▶ TASK BRIEF: Work out how many lines below contain "font". Provide only the figure.

▶ DATA TO USE:

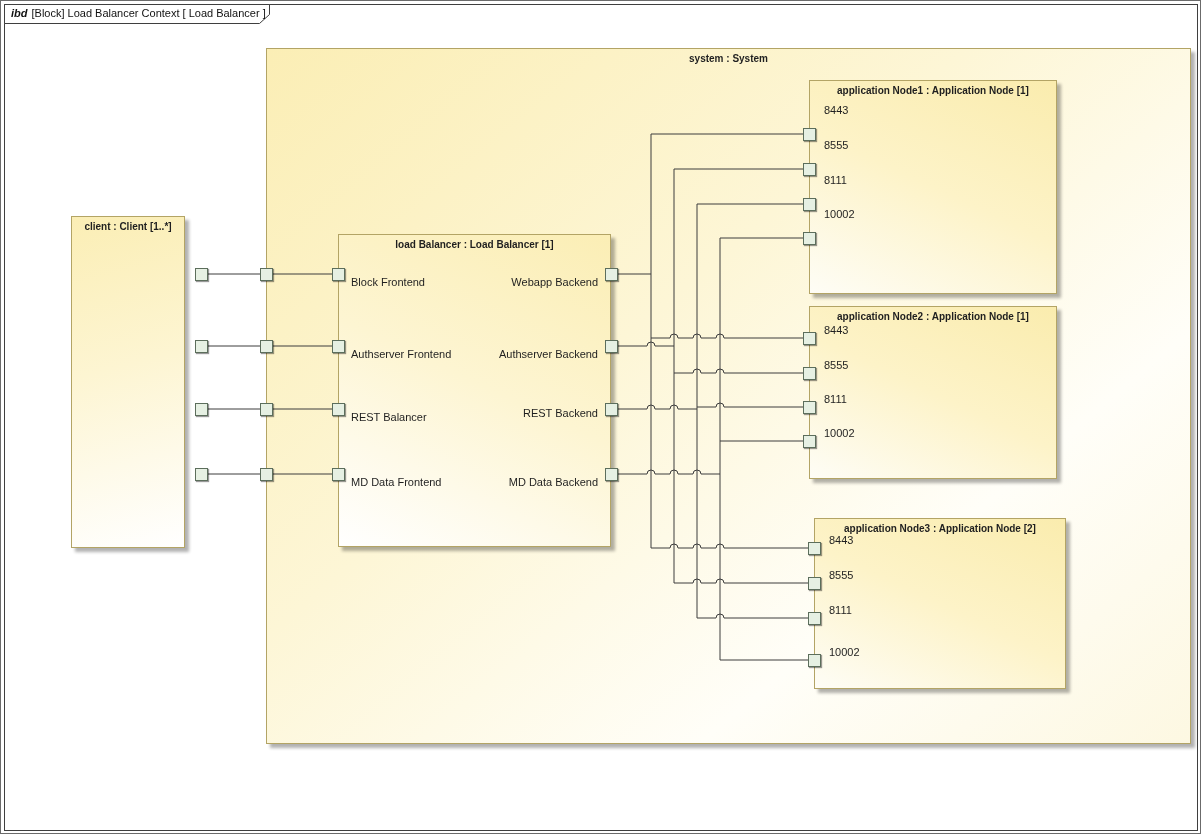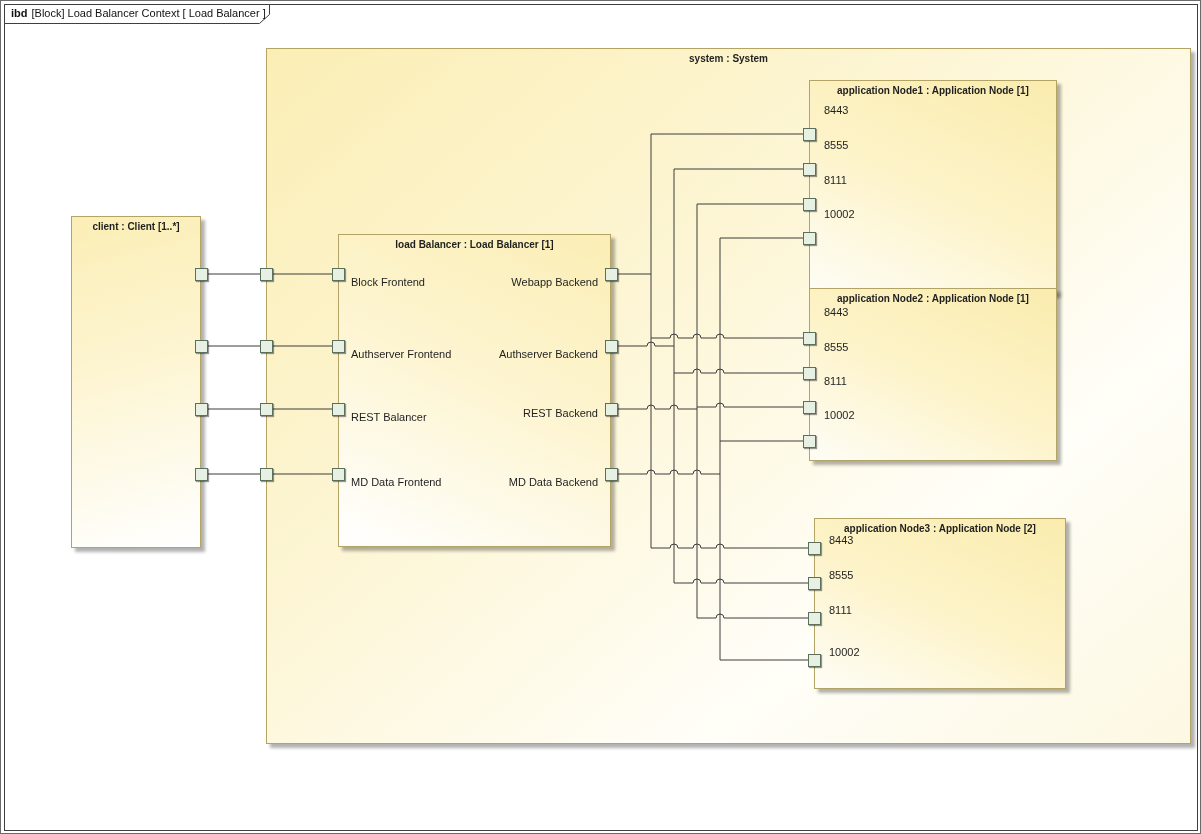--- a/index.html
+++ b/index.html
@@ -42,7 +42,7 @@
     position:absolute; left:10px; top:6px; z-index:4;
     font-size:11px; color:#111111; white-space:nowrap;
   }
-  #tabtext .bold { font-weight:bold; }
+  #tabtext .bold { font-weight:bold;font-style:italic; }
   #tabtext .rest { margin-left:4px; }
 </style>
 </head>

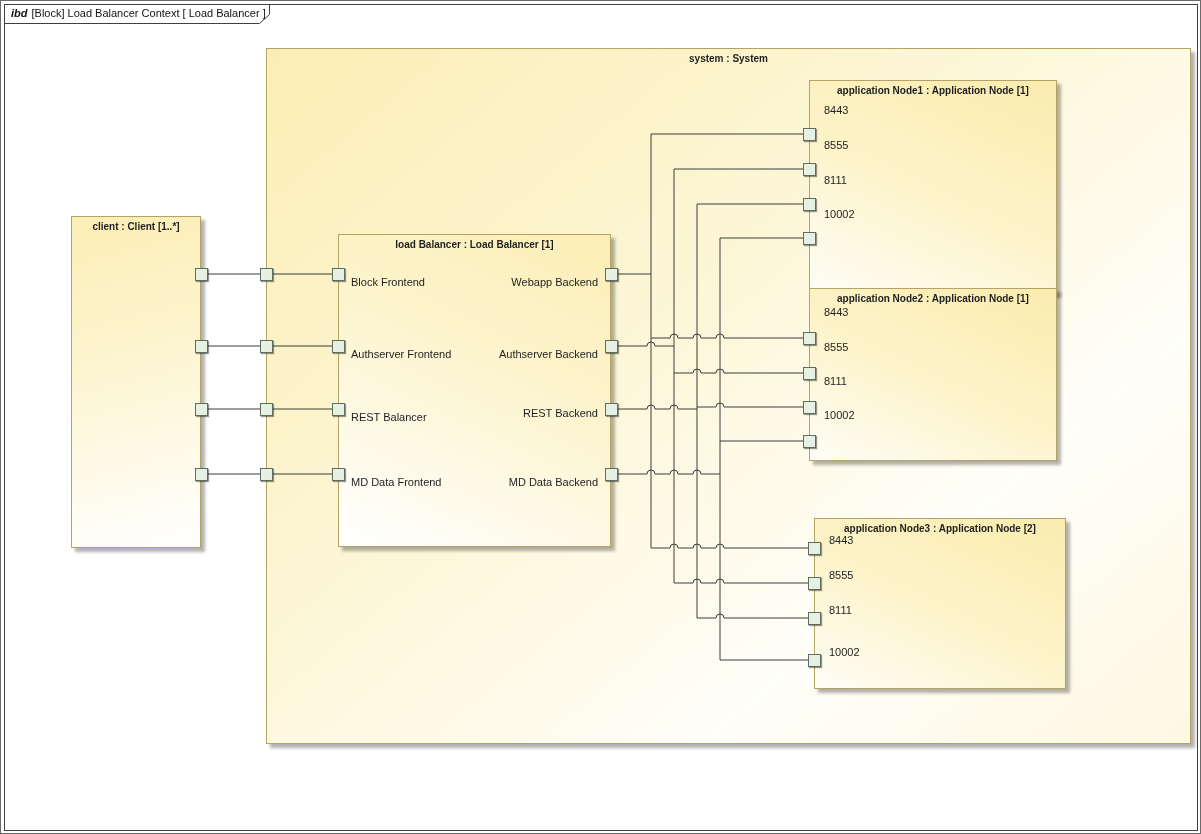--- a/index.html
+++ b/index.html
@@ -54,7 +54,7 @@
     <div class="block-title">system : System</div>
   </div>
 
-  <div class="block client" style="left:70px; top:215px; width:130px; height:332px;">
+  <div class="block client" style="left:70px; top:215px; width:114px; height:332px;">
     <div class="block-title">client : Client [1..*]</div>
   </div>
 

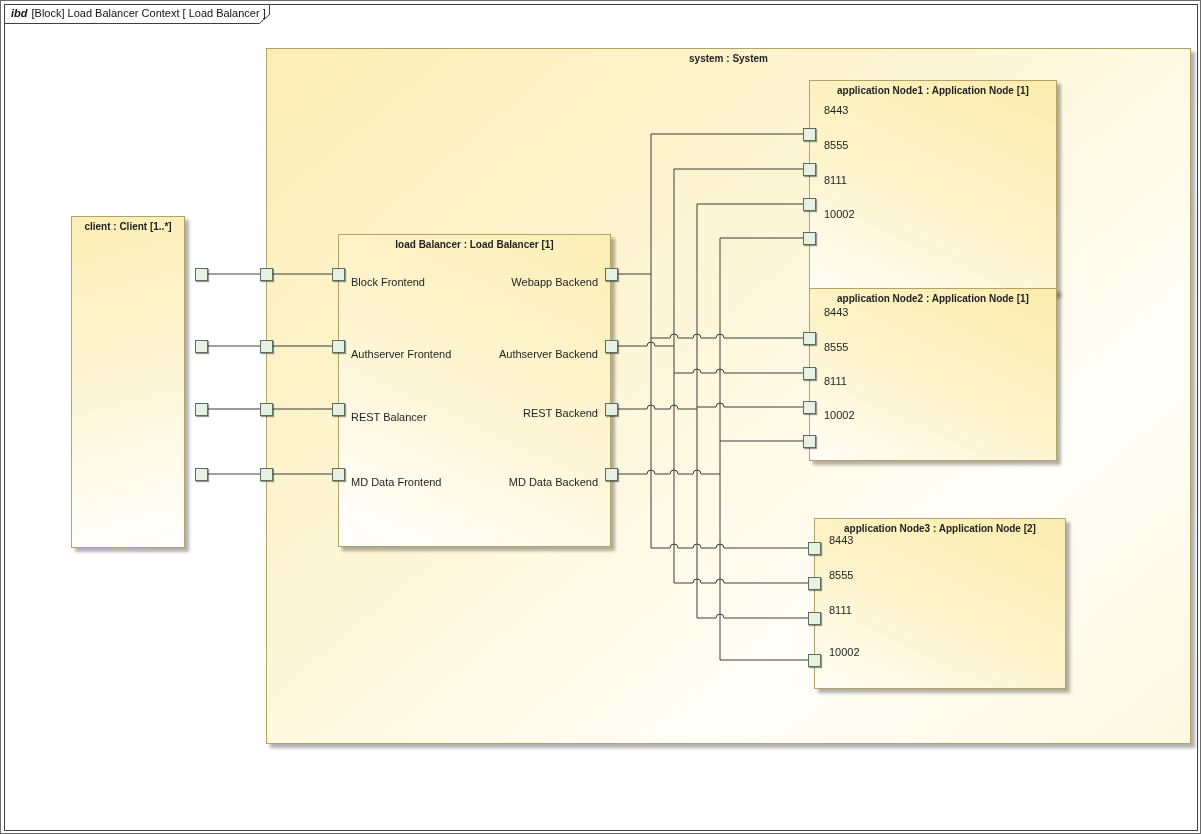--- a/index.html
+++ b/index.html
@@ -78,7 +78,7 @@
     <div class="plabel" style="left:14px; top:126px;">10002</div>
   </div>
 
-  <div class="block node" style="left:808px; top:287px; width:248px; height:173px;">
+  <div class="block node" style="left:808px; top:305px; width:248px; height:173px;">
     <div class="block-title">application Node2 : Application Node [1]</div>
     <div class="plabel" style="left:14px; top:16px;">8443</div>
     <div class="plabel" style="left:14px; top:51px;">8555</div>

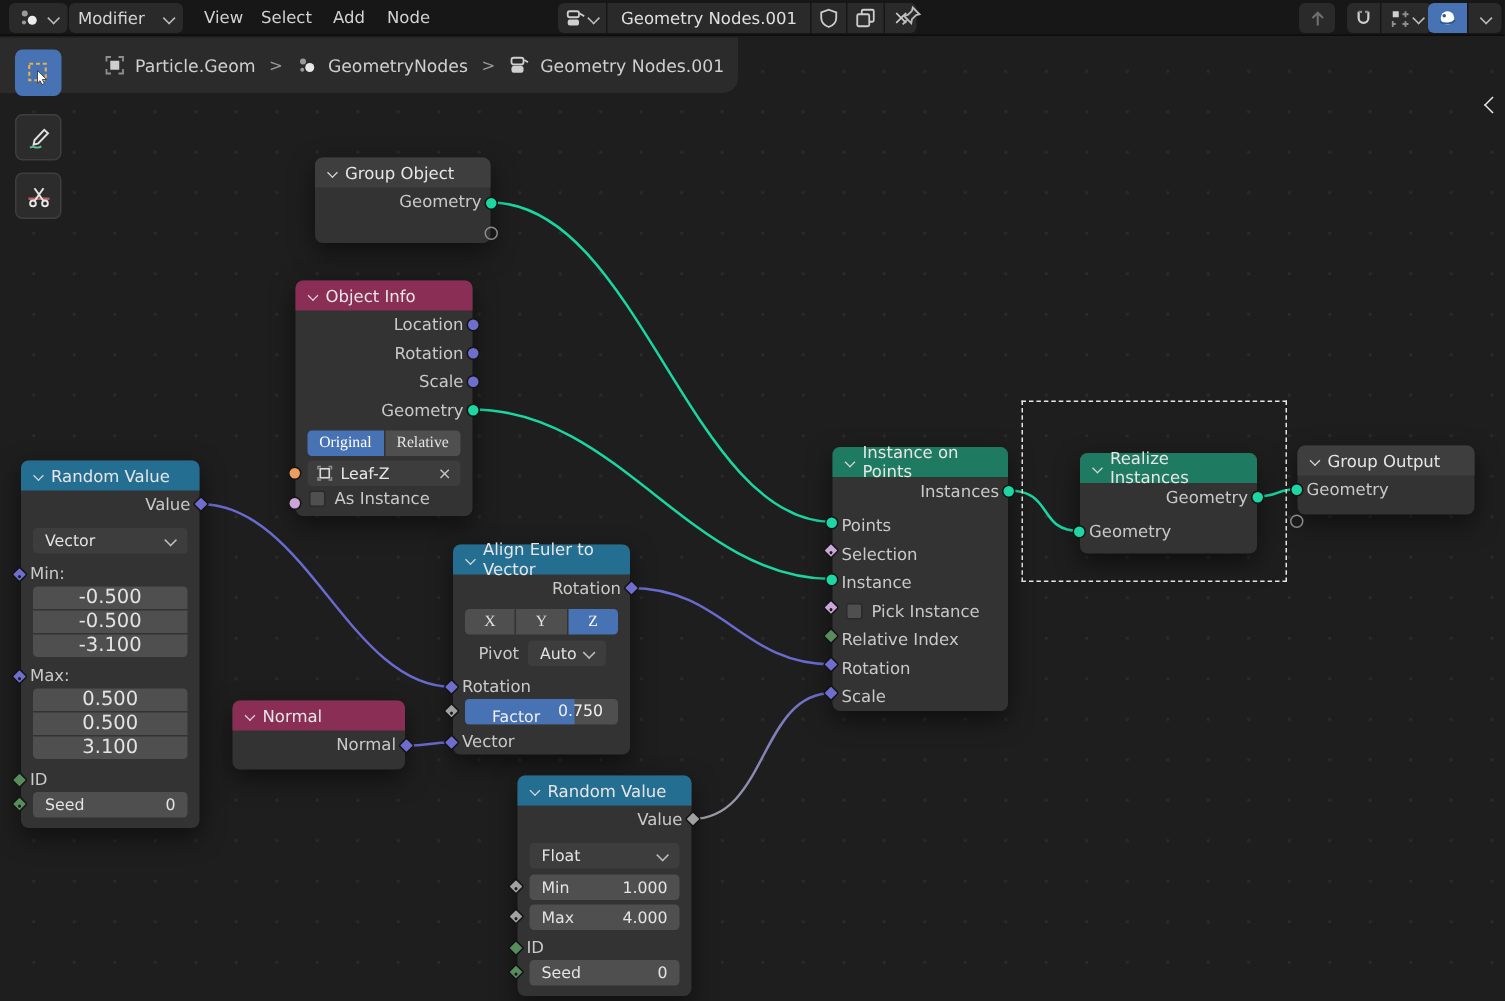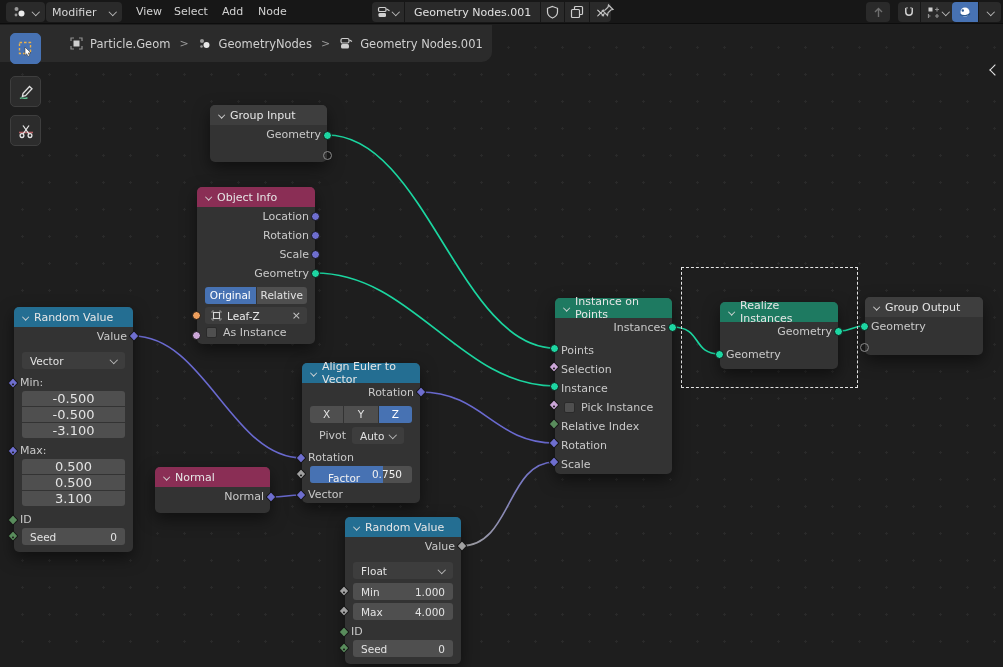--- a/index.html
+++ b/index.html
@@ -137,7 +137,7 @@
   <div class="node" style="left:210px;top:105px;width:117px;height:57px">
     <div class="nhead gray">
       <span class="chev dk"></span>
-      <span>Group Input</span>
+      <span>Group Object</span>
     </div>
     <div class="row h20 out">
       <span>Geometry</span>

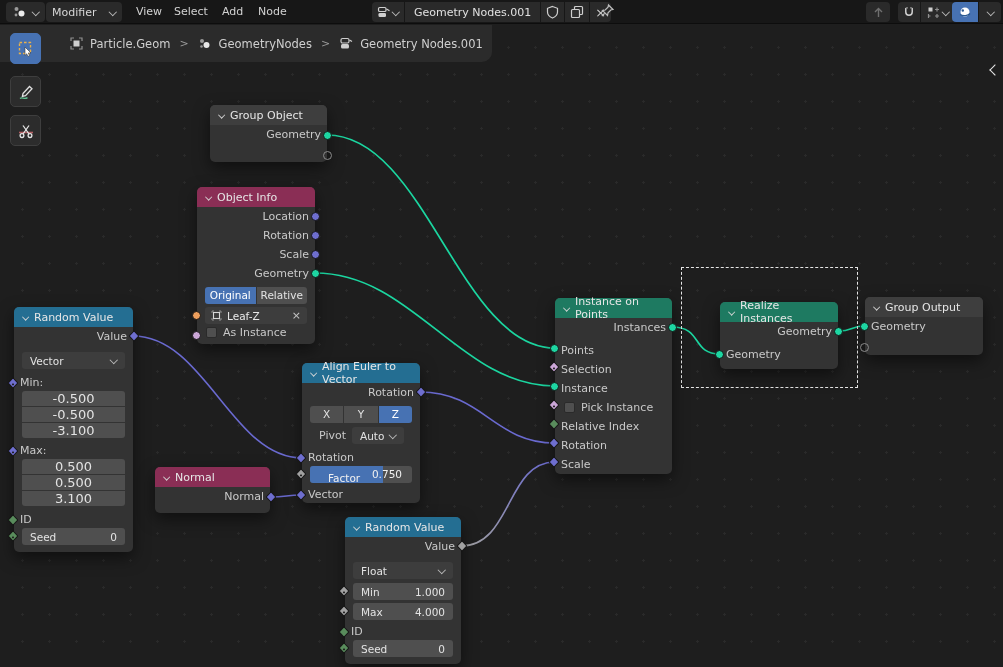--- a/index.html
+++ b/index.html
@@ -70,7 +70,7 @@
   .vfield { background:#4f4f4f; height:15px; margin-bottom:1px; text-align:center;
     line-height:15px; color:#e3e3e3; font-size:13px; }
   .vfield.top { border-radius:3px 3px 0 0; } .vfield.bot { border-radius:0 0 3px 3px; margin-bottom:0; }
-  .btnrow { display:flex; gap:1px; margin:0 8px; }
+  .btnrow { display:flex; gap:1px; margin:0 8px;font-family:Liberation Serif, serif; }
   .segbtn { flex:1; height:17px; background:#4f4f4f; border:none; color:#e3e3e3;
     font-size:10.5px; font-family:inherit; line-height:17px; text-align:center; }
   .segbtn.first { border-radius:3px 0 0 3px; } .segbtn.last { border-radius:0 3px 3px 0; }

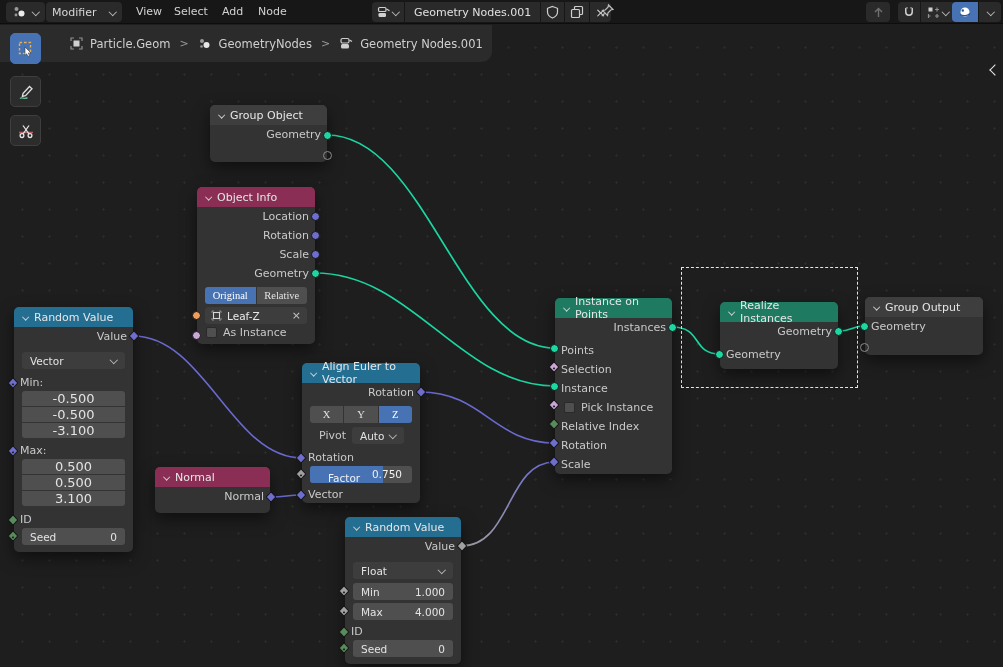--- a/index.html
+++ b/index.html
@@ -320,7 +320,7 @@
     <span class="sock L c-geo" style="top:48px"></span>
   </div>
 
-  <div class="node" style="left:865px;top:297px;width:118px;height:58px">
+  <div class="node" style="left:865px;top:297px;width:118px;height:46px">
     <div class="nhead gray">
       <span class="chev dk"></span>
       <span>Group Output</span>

▶ OUTPUT: 6